The Student News Site of DePaul University

The DePaulia

The Student News Site of DePaul University

The DePaulia

The Student News Site of DePaul University

The DePaulia

Students may now choose preferred name and gender on campus systems

(Michelle Krichevskaya / The DePaulia)
(Michelle Krichevskaya / The DePaulia)

For Jordan Jedry, a new quarter didn’t just mean new classes, but a conversation about gender. Jedry, who does not identify as male or female, needed to make sure professors were aware of their preference for neutral pronouns – even though that wasn’t reflected on the class roster.

“I found that was a conversation I needed to have with every single professor I had since I became openly non-binary,” Jedry said. “Even after I had those conversations, it was disheartening that it wasn’t respected in every university setting that my records made reference to. It was showing something that was incorrect.”

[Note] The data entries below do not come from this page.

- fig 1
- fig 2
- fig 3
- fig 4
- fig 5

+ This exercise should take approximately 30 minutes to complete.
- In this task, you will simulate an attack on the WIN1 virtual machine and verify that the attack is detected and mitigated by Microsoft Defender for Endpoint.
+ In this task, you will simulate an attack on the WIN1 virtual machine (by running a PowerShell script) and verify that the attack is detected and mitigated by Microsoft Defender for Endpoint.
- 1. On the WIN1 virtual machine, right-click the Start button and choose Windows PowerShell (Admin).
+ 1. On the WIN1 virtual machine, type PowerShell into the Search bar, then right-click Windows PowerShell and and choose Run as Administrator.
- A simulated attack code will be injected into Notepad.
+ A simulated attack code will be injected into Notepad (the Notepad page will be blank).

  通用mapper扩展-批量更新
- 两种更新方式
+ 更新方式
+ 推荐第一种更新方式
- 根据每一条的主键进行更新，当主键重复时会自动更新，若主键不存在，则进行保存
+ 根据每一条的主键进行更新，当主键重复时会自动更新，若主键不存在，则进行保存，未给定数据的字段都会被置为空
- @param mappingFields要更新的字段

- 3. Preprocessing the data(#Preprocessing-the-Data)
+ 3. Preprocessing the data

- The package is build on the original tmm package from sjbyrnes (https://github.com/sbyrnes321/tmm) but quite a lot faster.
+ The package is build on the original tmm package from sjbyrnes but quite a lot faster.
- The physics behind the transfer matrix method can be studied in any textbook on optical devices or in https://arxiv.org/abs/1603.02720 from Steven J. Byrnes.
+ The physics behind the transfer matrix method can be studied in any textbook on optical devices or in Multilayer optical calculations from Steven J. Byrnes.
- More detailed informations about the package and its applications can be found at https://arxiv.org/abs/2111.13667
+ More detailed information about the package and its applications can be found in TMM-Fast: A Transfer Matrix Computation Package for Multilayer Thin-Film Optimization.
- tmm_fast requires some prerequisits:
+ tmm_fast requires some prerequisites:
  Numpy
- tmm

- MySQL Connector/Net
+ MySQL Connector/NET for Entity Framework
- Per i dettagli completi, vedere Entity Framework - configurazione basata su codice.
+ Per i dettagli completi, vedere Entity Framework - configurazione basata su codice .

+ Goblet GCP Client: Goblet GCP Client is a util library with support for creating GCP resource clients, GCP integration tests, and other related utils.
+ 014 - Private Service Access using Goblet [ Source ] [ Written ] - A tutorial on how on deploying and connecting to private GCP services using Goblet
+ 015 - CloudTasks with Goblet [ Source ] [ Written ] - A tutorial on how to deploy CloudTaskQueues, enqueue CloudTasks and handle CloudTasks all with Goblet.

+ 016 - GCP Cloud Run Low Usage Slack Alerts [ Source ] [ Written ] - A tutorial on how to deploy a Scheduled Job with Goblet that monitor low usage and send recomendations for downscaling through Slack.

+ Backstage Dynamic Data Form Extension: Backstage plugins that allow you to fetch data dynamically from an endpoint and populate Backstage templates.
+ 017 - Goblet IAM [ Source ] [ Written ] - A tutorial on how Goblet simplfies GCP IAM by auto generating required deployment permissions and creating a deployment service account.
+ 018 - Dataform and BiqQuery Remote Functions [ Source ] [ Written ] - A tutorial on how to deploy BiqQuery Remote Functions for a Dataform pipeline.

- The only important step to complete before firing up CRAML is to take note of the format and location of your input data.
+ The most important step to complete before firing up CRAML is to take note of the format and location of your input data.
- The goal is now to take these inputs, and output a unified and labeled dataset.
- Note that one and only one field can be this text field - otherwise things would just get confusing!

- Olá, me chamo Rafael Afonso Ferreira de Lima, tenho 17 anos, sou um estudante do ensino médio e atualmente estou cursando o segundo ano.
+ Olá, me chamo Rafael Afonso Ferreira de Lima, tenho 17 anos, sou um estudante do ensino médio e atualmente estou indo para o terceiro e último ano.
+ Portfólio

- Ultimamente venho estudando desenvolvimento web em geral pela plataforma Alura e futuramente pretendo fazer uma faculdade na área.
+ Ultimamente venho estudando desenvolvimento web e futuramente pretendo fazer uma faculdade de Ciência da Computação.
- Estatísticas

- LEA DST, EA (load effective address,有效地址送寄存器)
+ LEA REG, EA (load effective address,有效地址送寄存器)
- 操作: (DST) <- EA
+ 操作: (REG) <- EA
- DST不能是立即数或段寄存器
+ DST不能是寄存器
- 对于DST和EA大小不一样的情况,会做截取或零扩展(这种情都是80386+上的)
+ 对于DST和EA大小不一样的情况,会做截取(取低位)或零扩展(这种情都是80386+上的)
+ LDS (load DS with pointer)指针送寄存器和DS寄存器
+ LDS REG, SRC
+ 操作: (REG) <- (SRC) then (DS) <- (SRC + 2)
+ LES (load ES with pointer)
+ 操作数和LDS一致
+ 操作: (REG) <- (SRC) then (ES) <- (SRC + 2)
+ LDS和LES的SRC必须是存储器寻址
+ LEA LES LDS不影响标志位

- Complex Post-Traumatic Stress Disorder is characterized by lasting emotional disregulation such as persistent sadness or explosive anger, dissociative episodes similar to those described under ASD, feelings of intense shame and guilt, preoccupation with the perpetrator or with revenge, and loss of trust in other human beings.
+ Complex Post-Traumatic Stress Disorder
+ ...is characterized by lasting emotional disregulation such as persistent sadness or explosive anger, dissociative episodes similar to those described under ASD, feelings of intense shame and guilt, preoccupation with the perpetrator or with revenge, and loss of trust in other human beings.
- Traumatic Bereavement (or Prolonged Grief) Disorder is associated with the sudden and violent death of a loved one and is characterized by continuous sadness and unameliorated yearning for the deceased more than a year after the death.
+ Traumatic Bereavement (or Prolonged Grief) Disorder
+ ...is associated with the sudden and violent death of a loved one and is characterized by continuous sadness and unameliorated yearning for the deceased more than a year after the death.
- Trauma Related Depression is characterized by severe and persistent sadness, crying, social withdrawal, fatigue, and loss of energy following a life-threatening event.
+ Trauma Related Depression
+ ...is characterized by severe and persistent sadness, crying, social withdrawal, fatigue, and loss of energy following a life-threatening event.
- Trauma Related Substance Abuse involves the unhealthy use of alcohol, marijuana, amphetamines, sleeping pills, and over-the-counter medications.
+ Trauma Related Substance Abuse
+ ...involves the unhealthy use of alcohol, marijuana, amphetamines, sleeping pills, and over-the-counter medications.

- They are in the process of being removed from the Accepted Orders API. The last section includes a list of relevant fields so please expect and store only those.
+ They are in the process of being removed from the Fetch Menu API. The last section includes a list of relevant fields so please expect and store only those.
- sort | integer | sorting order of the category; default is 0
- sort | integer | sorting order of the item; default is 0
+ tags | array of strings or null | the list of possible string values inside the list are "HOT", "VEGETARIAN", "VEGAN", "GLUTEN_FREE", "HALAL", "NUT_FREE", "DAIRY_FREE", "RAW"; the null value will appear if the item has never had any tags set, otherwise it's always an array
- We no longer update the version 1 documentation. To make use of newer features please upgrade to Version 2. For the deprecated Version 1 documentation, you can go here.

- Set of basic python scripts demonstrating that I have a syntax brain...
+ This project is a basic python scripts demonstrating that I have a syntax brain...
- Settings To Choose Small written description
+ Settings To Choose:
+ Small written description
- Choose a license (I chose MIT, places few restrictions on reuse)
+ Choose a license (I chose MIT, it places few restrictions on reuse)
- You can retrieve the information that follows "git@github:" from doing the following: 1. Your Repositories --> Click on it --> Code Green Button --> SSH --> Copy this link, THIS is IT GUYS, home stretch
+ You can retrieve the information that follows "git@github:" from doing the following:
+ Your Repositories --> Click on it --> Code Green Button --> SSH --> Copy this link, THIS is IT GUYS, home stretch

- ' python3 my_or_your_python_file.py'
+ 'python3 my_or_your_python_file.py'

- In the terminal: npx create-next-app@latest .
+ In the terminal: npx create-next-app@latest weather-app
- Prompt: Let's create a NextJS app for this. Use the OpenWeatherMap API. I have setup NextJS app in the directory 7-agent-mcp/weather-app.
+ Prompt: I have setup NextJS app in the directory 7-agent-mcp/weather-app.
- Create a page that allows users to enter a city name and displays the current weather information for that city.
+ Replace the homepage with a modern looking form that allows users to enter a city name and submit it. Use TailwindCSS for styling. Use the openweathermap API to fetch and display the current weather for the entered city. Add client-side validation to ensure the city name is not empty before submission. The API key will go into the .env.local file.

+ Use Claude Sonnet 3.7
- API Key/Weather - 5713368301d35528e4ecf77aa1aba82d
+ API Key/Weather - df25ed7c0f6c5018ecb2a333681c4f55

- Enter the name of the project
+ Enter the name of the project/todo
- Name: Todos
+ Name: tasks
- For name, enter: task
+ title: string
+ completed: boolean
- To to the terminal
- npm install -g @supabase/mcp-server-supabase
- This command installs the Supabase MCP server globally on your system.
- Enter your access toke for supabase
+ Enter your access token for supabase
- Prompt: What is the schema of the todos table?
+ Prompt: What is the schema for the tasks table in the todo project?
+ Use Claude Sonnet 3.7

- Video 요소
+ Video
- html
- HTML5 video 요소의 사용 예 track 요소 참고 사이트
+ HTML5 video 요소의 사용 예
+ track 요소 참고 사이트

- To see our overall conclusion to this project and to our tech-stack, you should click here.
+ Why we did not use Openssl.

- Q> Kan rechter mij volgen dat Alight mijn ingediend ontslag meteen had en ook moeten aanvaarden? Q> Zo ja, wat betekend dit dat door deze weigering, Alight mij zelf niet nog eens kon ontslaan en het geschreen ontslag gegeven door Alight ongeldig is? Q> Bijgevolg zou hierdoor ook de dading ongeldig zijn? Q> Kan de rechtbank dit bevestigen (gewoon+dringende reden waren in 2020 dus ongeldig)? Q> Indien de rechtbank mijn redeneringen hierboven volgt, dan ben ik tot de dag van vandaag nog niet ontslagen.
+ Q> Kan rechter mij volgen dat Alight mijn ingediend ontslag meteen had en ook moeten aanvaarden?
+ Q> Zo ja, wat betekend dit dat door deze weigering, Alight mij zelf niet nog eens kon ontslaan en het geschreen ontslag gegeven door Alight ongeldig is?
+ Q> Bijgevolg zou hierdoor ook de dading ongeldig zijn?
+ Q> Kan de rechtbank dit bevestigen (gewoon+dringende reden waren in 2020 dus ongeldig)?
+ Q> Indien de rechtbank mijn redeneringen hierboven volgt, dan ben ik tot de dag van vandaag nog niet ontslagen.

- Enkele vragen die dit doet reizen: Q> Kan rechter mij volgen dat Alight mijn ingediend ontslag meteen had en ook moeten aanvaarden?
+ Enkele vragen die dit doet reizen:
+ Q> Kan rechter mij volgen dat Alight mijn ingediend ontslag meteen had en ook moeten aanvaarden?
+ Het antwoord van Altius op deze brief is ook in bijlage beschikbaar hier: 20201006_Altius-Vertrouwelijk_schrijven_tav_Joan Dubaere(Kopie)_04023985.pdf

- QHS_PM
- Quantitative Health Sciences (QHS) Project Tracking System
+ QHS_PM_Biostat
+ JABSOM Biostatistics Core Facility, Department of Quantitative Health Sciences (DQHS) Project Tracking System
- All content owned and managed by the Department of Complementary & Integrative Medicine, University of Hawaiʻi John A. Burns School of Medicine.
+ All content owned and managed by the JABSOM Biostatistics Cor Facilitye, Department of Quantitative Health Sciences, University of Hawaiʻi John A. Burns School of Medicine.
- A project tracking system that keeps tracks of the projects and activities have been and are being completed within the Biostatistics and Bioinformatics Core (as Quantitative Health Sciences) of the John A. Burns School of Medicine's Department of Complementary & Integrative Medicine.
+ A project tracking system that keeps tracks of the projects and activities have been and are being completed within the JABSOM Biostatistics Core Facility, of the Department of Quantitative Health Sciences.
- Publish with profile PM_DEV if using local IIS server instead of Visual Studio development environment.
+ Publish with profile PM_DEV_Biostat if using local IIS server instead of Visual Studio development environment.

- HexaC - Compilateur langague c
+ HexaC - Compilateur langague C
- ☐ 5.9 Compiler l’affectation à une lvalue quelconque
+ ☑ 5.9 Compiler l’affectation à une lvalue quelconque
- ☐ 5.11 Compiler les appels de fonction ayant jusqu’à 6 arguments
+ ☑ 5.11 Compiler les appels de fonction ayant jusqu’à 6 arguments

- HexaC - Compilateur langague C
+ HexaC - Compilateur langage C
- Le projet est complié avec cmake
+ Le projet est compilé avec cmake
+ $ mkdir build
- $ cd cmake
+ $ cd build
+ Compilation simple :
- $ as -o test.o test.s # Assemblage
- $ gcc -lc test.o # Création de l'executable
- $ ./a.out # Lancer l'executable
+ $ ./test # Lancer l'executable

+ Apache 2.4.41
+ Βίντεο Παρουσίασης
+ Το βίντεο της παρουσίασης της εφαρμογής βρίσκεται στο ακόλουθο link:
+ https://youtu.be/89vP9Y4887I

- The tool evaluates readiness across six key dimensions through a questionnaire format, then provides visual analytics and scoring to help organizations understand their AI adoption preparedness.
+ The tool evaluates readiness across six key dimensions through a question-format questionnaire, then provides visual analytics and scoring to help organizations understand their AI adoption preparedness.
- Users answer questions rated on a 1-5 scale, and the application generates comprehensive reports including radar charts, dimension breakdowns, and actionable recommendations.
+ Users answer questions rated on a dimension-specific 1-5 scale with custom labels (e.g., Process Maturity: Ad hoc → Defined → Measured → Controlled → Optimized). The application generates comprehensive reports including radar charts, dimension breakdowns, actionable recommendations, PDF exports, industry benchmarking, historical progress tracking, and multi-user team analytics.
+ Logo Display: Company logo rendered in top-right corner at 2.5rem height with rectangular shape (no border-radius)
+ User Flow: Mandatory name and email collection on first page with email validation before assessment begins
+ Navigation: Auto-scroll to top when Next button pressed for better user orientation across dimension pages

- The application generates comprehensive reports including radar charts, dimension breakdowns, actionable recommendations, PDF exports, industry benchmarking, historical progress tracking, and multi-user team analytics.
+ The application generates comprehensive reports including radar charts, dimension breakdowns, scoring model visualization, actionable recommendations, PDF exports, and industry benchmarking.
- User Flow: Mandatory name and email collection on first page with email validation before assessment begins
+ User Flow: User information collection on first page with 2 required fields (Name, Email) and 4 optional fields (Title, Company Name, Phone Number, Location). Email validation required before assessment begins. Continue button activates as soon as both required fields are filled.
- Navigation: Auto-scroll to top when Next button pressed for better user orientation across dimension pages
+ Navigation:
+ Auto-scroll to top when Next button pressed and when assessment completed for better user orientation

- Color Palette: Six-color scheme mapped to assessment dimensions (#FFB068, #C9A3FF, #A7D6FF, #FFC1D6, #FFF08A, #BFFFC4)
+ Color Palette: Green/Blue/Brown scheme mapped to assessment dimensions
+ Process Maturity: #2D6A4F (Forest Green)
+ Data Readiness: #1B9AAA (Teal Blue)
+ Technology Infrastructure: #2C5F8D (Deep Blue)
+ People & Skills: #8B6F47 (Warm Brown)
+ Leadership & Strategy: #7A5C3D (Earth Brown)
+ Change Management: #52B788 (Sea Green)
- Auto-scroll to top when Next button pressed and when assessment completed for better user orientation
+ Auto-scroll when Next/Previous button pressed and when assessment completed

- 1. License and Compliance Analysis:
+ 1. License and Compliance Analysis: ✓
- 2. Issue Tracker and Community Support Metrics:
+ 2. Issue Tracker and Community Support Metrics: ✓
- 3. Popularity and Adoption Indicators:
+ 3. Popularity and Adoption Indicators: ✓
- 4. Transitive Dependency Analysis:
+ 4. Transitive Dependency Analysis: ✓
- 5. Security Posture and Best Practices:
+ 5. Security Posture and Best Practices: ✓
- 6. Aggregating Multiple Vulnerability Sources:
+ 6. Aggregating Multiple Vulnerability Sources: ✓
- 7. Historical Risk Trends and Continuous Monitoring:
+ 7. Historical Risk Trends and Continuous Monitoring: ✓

But this week, that changed. Jedry and all DePaul students are now able to designate their preferred identity thanks to a new policy aimed largely at improving inclusion for those who are gender nonconforming.

Originally proposed last fall, the policy allows students to choose the first name and gender through Campus Connect. The change will then be reflected in class rosters, D2L and directory information, in addition to official transcripts and diplomas.

“The Preferred Name and Gender Policy is one piece of the puzzle of best practices around trans inclusion,” LGBTQA Student Services Coordinator Katy Weseman said.  

Along with Senior Director of Records and Technology Michael Wright, Weseman spearheaded the process after recognizing a need for the policy when she was hired as DePaul’s first full-time LGBTQA student services coordinator in 2012. After it was proposed, the policy was passed Joint Council, composed of DePaul President Rev. Dennis Holtschneider, C.M., and other executive leadership.  

Within the first few minutes of its implementation, Weseman said about 60 students had already opted-in.

“It’s clear that this is a need or resource a lot of students have really been craving,” she said.

Though the university now recognizes that “that any student may choose to identify within the University community with a preferred first name that differs from their legal name,” it also comes with several guidelines. Preferred names may not be inappropriate or misrepresent a student for illegal purposes. Names may not contain numbers and symbols, and students can only change in their name three times per academic year.

Like Jedry, students can also specify their gender as “unspecified,” in addition to “male” or “female.” However, Housing Services and swipe restrooms cannot accept an unspecified gender selection.  

This lack of access for those who identify as neither male nor female is something that still needs to be pursued, said Patrick Pfohl, Student Government Association executive vice president for student affairs and Act Out vice president.

“It’s something that’s important. Using a restroom is something that every human should basic have access to,” Pfohl said. “If they’re being barred – especially in the Loop where a lot of the bathrooms are swipe access – that’s poses a problem and is definitely something we need to have more conversation about.”

Weseman, too, acknowledged that while the preferred name and gender policy is a strong step toward inclusiveness, there’s always more to be done.

“We could always have more gender-inclusive restrooms, which is a huge thing, and something we could certainly be better at,” she said. “We don’t really offer gender-inclusive housing here; it’s a case-by-case scenario for students who identify as trans or non-binary.”

But Pfohl said he has seen a positive response, both from SGA and Act Out, and was excited about the steps the university has taken. Weseman also said that another byproduct of this policy is that it could raise awareness for the everyday issues facing those who might not recognize it as an issue.

“I think that what this does also is raise awareness in the minds of folks who maybe haven’t really thought about this as an issue,” she said. “If you go by the name that you were given, you’re never confronted with this as an issue for you personally.”

For Jedry, it means the conversation will be a little easier.

“This is a very good first step toward visibility for non-binary people at DePaul,” Jedry said. “This is a testament to how far we’ve come, both as a university and as a community.”